Exercise goal: Transcribe the listing that follows in full, exactly, and drop its images.

Dataset extract:

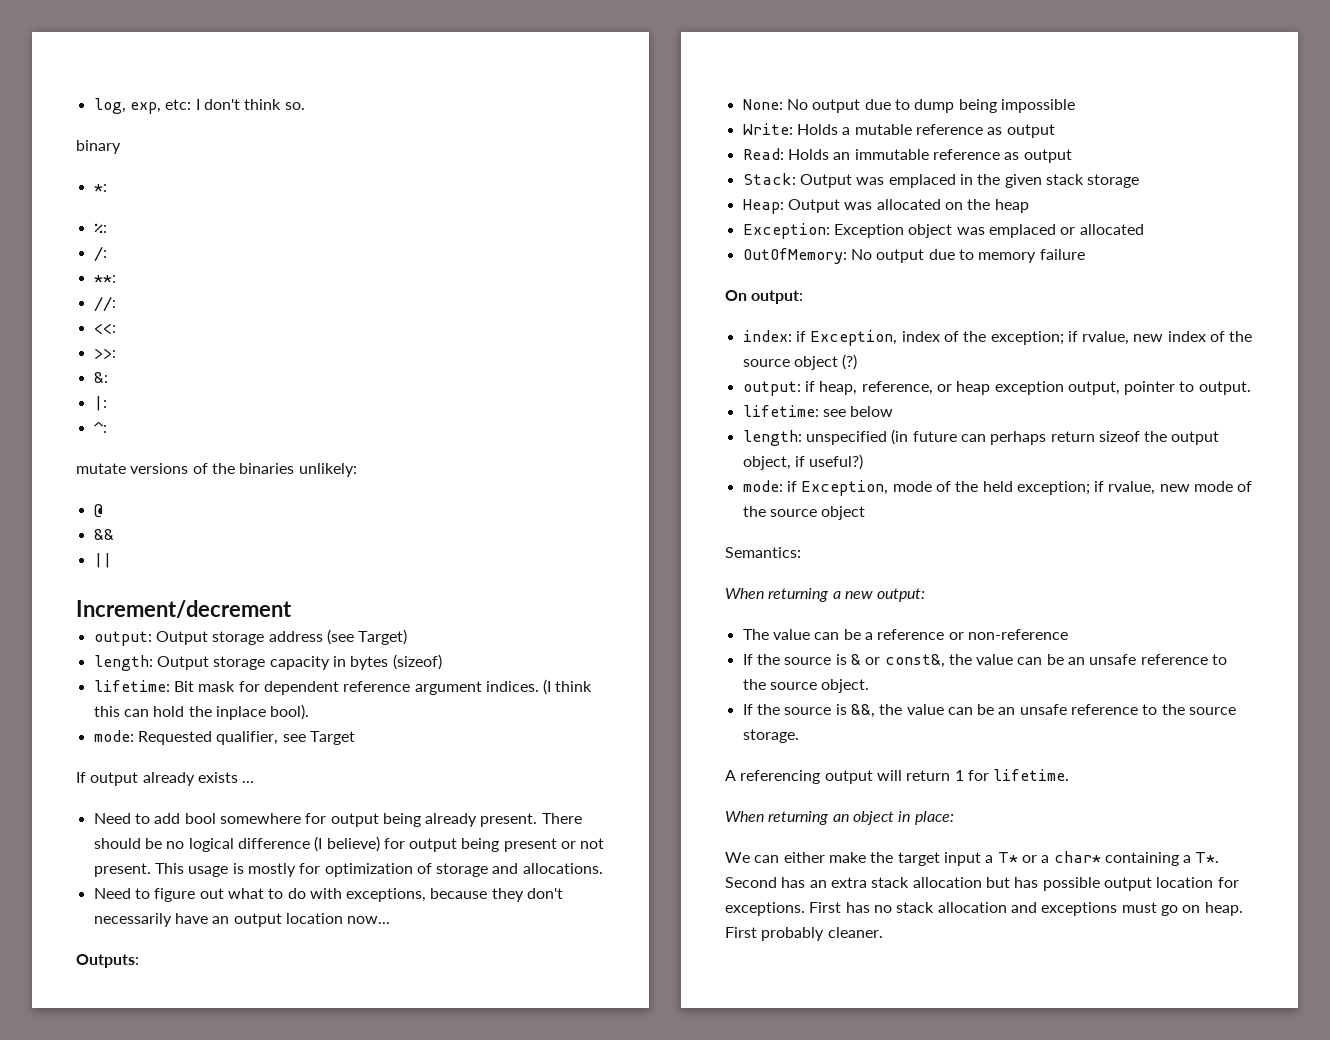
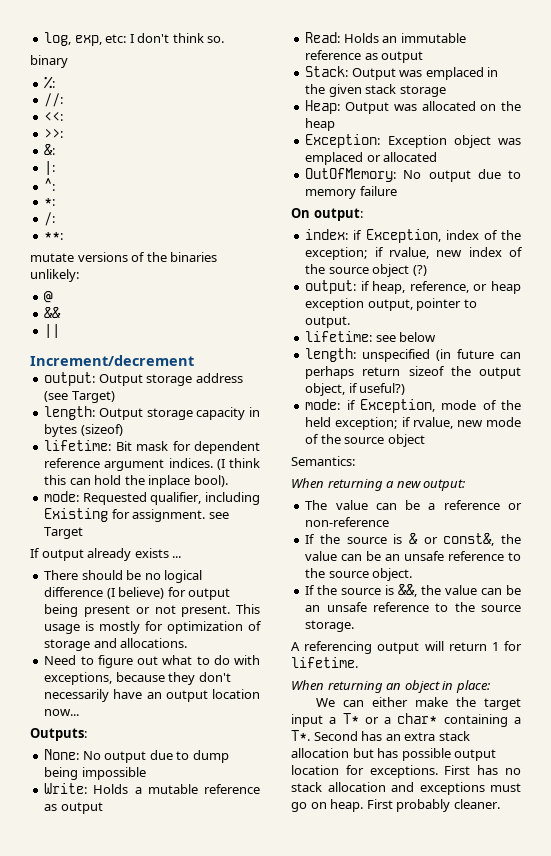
[93,184,107,192] // *: -> (68, 61) none
[93,246,107,262] [93,275,116,283] // /: // **: -> (56, 82) none
(107, 427) none -> [44,198,56,206] [44,212,56,226] [44,232,64,240] // *: // /: // **:
(279, 738) none -> [205,492,260,505] [44,508,206,522] including Existing for assignment.
[93,813,538,827] Need to add bool somewhere for output being already present. -> (182, 557) none

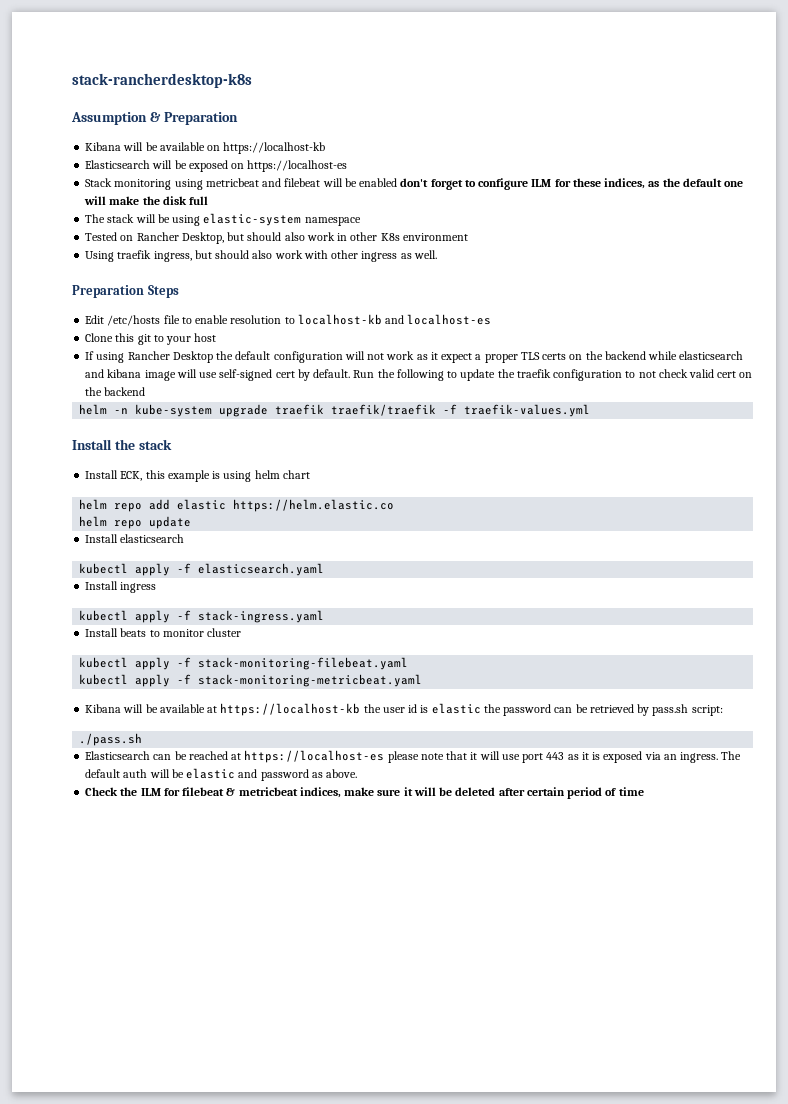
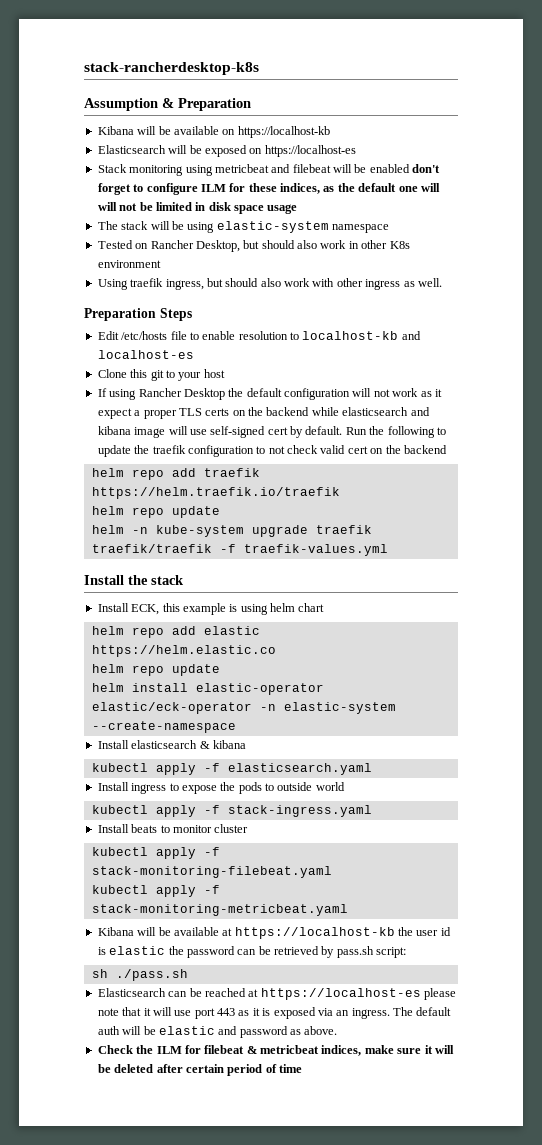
[109,196,209,205] make the disk full -> [97,202,298,214] will not be limited in disk space usage
(146, 391) none -> [91,468,260,480] [91,487,340,499] [91,506,220,518] // helm repo add traefik https://helm.traefik.io/traefik // helm repo update
(192, 522) none -> [91,683,324,695] [91,702,396,714] [91,721,236,733] // helm install elastic-operator elastic/eck-operator -n elastic-system --create-namespace
(185, 538) none -> [199,740,246,749] & kibana
(157, 587) none -> [169,782,345,794] to expose the pods to outside world
(723, 710) none -> [91,969,108,978] sh

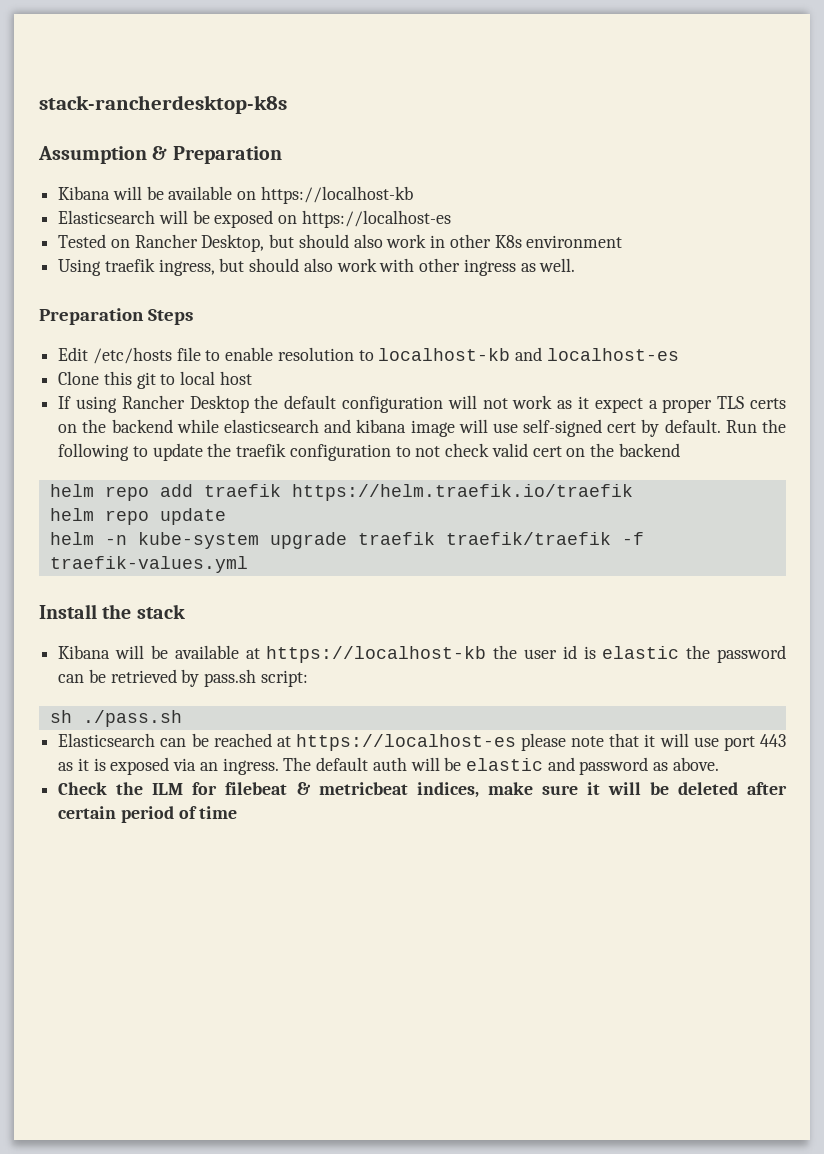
[97,164,441,176] [97,183,440,195] [97,202,298,214] [97,221,389,233] // Stack monitoring using metricbeat and filebeat will be enabled don't forget to configure ILM for these indices, as the default one will will not be limited in disk space usage // The stack will be using elastic-system namespace -> (451, 219) none
[178,372,202,381] your -> [180,371,216,385] local
[97,603,325,615] [91,626,260,638] [91,645,276,657] [91,664,220,676] [91,683,324,695] [91,702,396,714] [91,721,236,733] [97,740,246,749] [91,763,372,775] [97,782,345,794] [91,805,372,817] [97,824,249,833] [91,847,220,859] [91,866,332,878] [91,885,220,897] [91,904,348,916] // Install ECK, this example is using helm chart // helm repo add elastic https://helm.elastic.co // helm repo update // helm install elastic-operator elastic/eck-operator -n elastic-system --create-namespace // Install elasticsearch & kibana // kubectl apply -f elasticsearch.yaml // Install ingress to expose the pods to outside world // kubectl apply -f stack-ingress.yaml // Install beats to monitor cluster // kubectl apply -f stack-monitoring-filebeat.yaml // kubectl apply -f stack-monitoring-metricbeat.yaml -> (185, 611) none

Exercise response:
[93,184,107,192] // *: -> (68, 61) none
[93,246,107,262] [93,275,116,283] // /: // **: -> (56, 82) none
(107, 427) none -> [44,198,56,206] [44,212,56,226] [44,232,64,240] // *: // /: // **:
(279, 738) none -> [205,492,260,505] [44,508,206,522] including Existing for assignment.
[93,813,538,827] Need to add bool somewhere for output being already present. -> (182, 557) none

[109,196,209,205] make the disk full -> [97,202,298,214] will not be limited in disk space usage
(146, 391) none -> [91,468,260,480] [91,487,340,499] [91,506,220,518] // helm repo add traefik https://helm.traefik.io/traefik // helm repo update
(192, 522) none -> [91,683,324,695] [91,702,396,714] [91,721,236,733] // helm install elastic-operator elastic/eck-operator -n elastic-system --create-namespace
(185, 538) none -> [199,740,246,749] & kibana
(157, 587) none -> [169,782,345,794] to expose the pods to outside world
(723, 710) none -> [91,969,108,978] sh

[97,164,441,176] [97,183,440,195] [97,202,298,214] [97,221,389,233] // Stack monitoring using metricbeat and filebeat will be enabled don't forget to configure ILM for these indices, as the default one will will not be limited in disk space usage // The stack will be using elastic-system namespace -> (451, 219) none
[178,372,202,381] your -> [180,371,216,385] local
[97,603,325,615] [91,626,260,638] [91,645,276,657] [91,664,220,676] [91,683,324,695] [91,702,396,714] [91,721,236,733] [97,740,246,749] [91,763,372,775] [97,782,345,794] [91,805,372,817] [97,824,249,833] [91,847,220,859] [91,866,332,878] [91,885,220,897] [91,904,348,916] // Install ECK, this example is using helm chart // helm repo add elastic https://helm.elastic.co // helm repo update // helm install elastic-operator elastic/eck-operator -n elastic-system --create-namespace // Install elasticsearch & kibana // kubectl apply -f elasticsearch.yaml // Install ingress to expose the pods to outside world // kubectl apply -f stack-ingress.yaml // Install beats to monitor cluster // kubectl apply -f stack-monitoring-filebeat.yaml // kubectl apply -f stack-monitoring-metricbeat.yaml -> (185, 611) none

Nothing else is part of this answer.